::: Input for this task

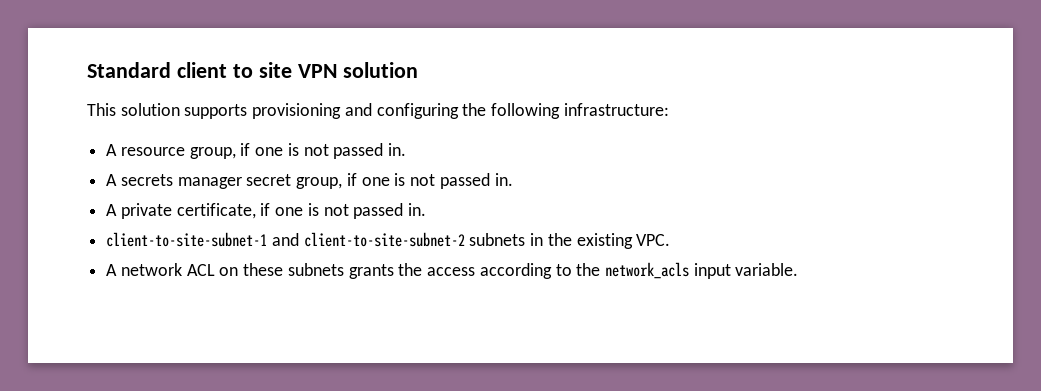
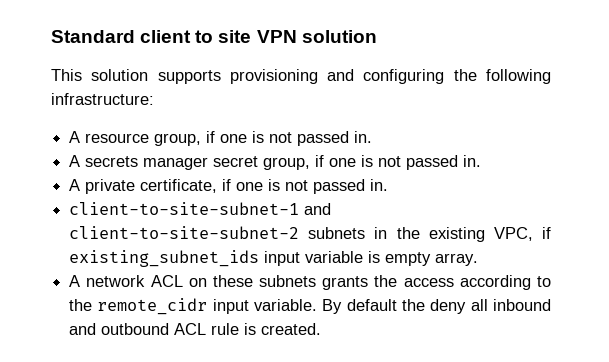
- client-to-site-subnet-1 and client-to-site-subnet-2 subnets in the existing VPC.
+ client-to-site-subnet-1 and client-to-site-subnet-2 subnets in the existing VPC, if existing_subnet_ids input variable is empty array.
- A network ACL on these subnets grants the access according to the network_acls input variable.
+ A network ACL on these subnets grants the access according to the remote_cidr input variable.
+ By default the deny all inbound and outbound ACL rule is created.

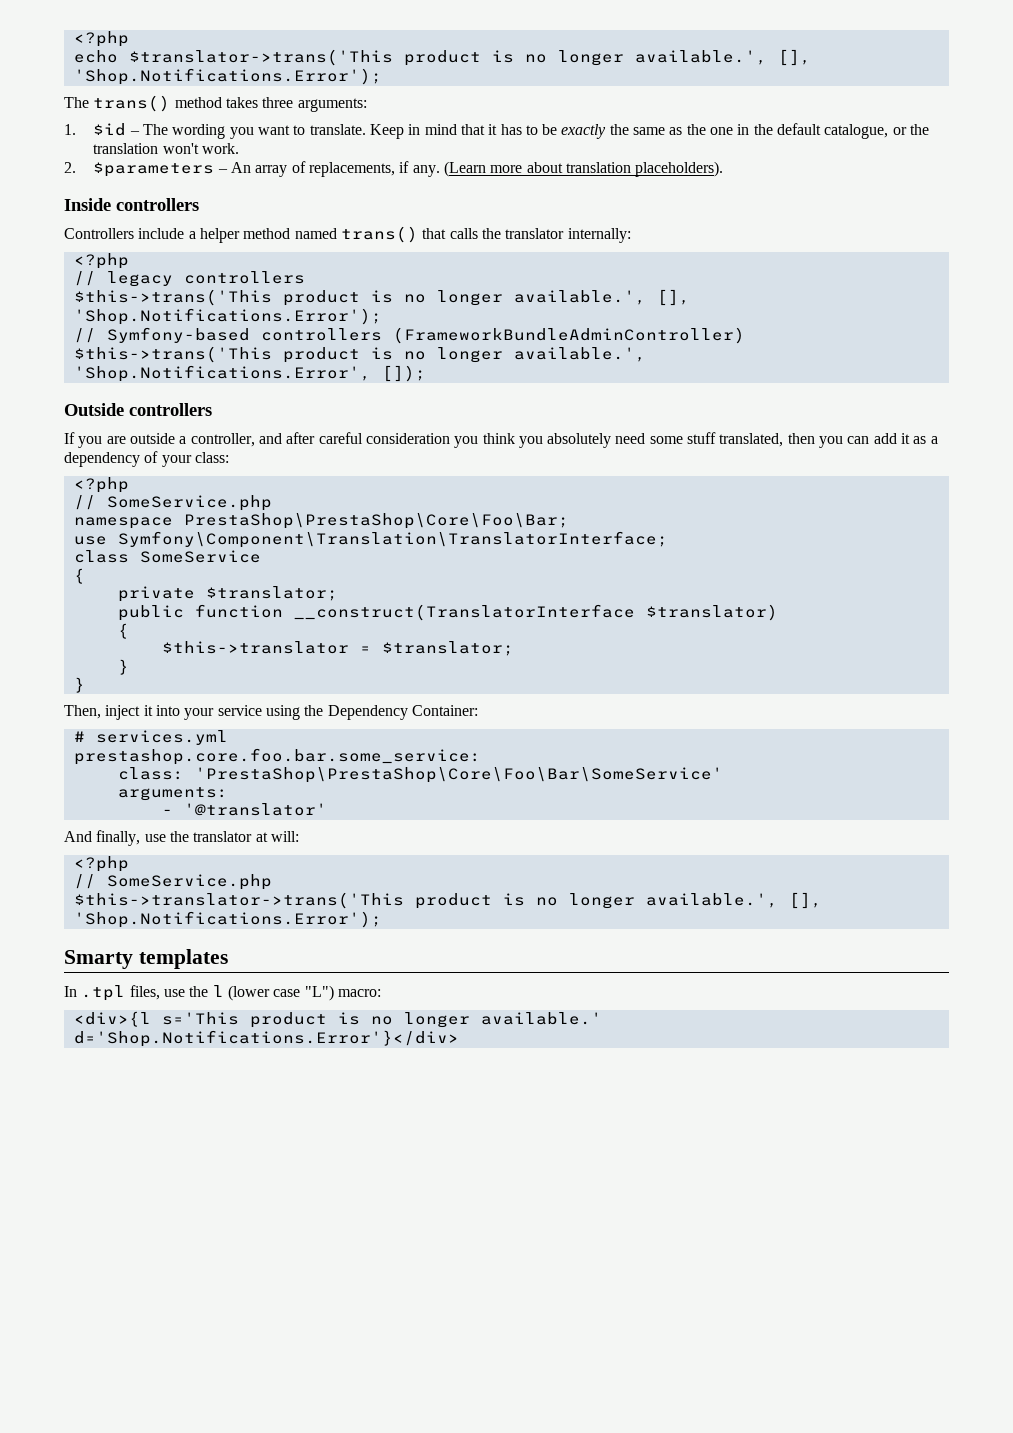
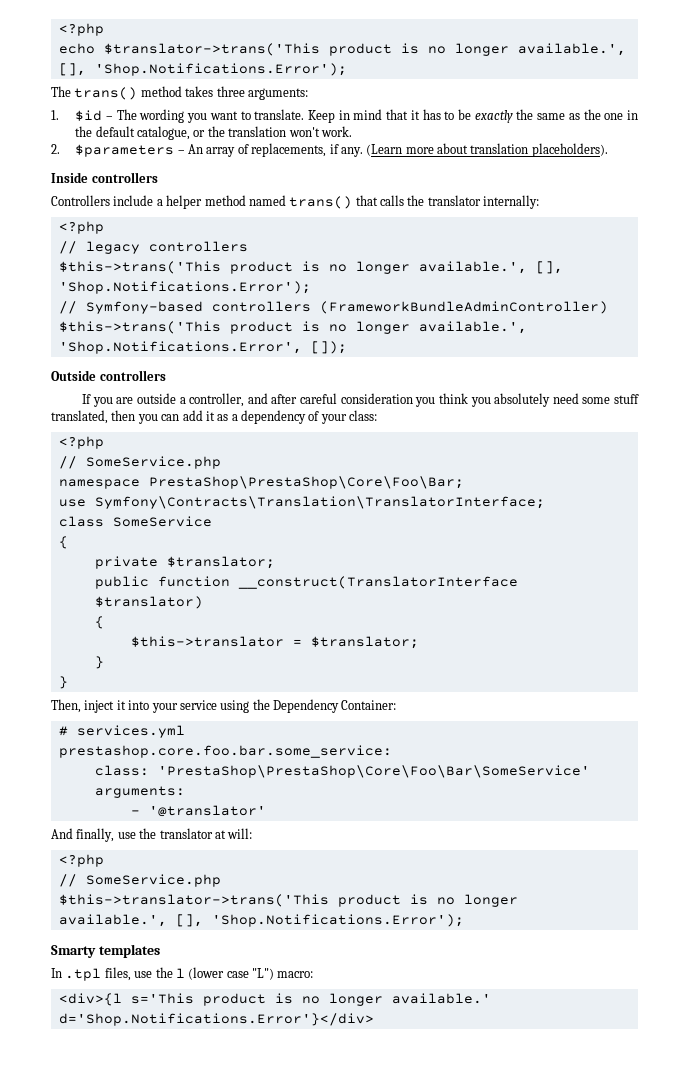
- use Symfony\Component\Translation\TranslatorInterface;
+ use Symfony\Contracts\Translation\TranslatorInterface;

::::::

* [Problem to solve] Write all the lines above out again exactly, minus the images.

* [Response area]
- client-to-site-subnet-1 and client-to-site-subnet-2 subnets in the existing VPC.
+ client-to-site-subnet-1 and client-to-site-subnet-2 subnets in the existing VPC, if existing_subnet_ids input variable is empty array.
- A network ACL on these subnets grants the access according to the network_acls input variable.
+ A network ACL on these subnets grants the access according to the remote_cidr input variable.
+ By default the deny all inbound and outbound ACL rule is created.

- use Symfony\Component\Translation\TranslatorInterface;
+ use Symfony\Contracts\Translation\TranslatorInterface;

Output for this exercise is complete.